= ABOUT THIS TASK =
Nothing may be left out, so copy every entry exactly.

[Edit difference data]
+++
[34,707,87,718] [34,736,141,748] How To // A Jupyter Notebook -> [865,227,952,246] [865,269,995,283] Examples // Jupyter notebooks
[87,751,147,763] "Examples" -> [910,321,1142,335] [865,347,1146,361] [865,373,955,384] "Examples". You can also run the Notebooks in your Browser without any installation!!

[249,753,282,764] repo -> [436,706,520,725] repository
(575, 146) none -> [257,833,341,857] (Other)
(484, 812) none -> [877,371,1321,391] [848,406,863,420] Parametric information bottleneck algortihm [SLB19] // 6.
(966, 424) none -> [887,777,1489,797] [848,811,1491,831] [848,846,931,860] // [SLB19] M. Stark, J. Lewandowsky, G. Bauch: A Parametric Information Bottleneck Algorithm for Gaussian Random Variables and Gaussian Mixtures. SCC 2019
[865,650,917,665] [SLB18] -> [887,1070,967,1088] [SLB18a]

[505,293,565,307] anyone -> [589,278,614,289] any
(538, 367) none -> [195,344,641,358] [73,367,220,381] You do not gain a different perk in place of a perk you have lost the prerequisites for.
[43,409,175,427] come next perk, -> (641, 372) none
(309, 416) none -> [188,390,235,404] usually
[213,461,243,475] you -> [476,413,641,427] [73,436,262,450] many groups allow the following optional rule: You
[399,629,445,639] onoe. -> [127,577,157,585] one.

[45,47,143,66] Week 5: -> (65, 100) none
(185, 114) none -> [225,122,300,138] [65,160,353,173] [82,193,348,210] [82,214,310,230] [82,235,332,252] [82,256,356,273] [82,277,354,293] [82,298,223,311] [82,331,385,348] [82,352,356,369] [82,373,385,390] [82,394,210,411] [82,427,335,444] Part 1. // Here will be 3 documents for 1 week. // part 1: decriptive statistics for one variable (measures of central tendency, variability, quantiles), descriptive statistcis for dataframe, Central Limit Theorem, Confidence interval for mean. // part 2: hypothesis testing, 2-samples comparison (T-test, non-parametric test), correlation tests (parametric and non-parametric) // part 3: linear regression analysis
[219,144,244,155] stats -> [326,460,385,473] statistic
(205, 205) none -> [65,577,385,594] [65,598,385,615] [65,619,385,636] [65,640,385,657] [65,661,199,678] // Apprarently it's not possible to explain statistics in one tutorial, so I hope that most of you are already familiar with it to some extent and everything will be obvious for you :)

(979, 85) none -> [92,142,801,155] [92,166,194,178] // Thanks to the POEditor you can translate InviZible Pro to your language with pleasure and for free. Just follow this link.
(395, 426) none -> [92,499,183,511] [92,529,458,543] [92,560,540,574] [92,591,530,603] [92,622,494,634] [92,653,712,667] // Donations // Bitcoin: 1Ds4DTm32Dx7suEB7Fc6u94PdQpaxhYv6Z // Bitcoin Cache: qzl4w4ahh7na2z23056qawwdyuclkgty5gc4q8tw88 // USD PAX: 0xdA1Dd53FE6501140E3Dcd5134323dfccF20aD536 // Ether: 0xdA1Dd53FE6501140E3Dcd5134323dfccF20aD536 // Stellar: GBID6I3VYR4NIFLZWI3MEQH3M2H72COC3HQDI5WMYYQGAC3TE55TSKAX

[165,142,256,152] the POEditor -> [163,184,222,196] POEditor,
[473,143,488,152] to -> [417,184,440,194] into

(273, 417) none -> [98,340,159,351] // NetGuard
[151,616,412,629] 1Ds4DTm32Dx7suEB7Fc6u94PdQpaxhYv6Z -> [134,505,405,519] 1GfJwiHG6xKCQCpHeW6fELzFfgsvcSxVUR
+++
= WRITTEN RESPONSE =
[34,707,87,718] [34,736,141,748] How To // A Jupyter Notebook -> [865,227,952,246] [865,269,995,283] Examples // Jupyter notebooks
[87,751,147,763] "Examples" -> [910,321,1142,335] [865,347,1146,361] [865,373,955,384] "Examples". You can also run the Notebooks in your Browser without any installation!!

[249,753,282,764] repo -> [436,706,520,725] repository
(575, 146) none -> [257,833,341,857] (Other)
(484, 812) none -> [877,371,1321,391] [848,406,863,420] Parametric information bottleneck algortihm [SLB19] // 6.
(966, 424) none -> [887,777,1489,797] [848,811,1491,831] [848,846,931,860] // [SLB19] M. Stark, J. Lewandowsky, G. Bauch: A Parametric Information Bottleneck Algorithm for Gaussian Random Variables and Gaussian Mixtures. SCC 2019
[865,650,917,665] [SLB18] -> [887,1070,967,1088] [SLB18a]

[505,293,565,307] anyone -> [589,278,614,289] any
(538, 367) none -> [195,344,641,358] [73,367,220,381] You do not gain a different perk in place of a perk you have lost the prerequisites for.
[43,409,175,427] come next perk, -> (641, 372) none
(309, 416) none -> [188,390,235,404] usually
[213,461,243,475] you -> [476,413,641,427] [73,436,262,450] many groups allow the following optional rule: You
[399,629,445,639] onoe. -> [127,577,157,585] one.

[45,47,143,66] Week 5: -> (65, 100) none
(185, 114) none -> [225,122,300,138] [65,160,353,173] [82,193,348,210] [82,214,310,230] [82,235,332,252] [82,256,356,273] [82,277,354,293] [82,298,223,311] [82,331,385,348] [82,352,356,369] [82,373,385,390] [82,394,210,411] [82,427,335,444] Part 1. // Here will be 3 documents for 1 week. // part 1: decriptive statistics for one variable (measures of central tendency, variability, quantiles), descriptive statistcis for dataframe, Central Limit Theorem, Confidence interval for mean. // part 2: hypothesis testing, 2-samples comparison (T-test, non-parametric test), correlation tests (parametric and non-parametric) // part 3: linear regression analysis
[219,144,244,155] stats -> [326,460,385,473] statistic
(205, 205) none -> [65,577,385,594] [65,598,385,615] [65,619,385,636] [65,640,385,657] [65,661,199,678] // Apprarently it's not possible to explain statistics in one tutorial, so I hope that most of you are already familiar with it to some extent and everything will be obvious for you :)

(979, 85) none -> [92,142,801,155] [92,166,194,178] // Thanks to the POEditor you can translate InviZible Pro to your language with pleasure and for free. Just follow this link.
(395, 426) none -> [92,499,183,511] [92,529,458,543] [92,560,540,574] [92,591,530,603] [92,622,494,634] [92,653,712,667] // Donations // Bitcoin: 1Ds4DTm32Dx7suEB7Fc6u94PdQpaxhYv6Z // Bitcoin Cache: qzl4w4ahh7na2z23056qawwdyuclkgty5gc4q8tw88 // USD PAX: 0xdA1Dd53FE6501140E3Dcd5134323dfccF20aD536 // Ether: 0xdA1Dd53FE6501140E3Dcd5134323dfccF20aD536 // Stellar: GBID6I3VYR4NIFLZWI3MEQH3M2H72COC3HQDI5WMYYQGAC3TE55TSKAX

[165,142,256,152] the POEditor -> [163,184,222,196] POEditor,
[473,143,488,152] to -> [417,184,440,194] into

(273, 417) none -> [98,340,159,351] // NetGuard
[151,616,412,629] 1Ds4DTm32Dx7suEB7Fc6u94PdQpaxhYv6Z -> [134,505,405,519] 1GfJwiHG6xKCQCpHeW6fELzFfgsvcSxVUR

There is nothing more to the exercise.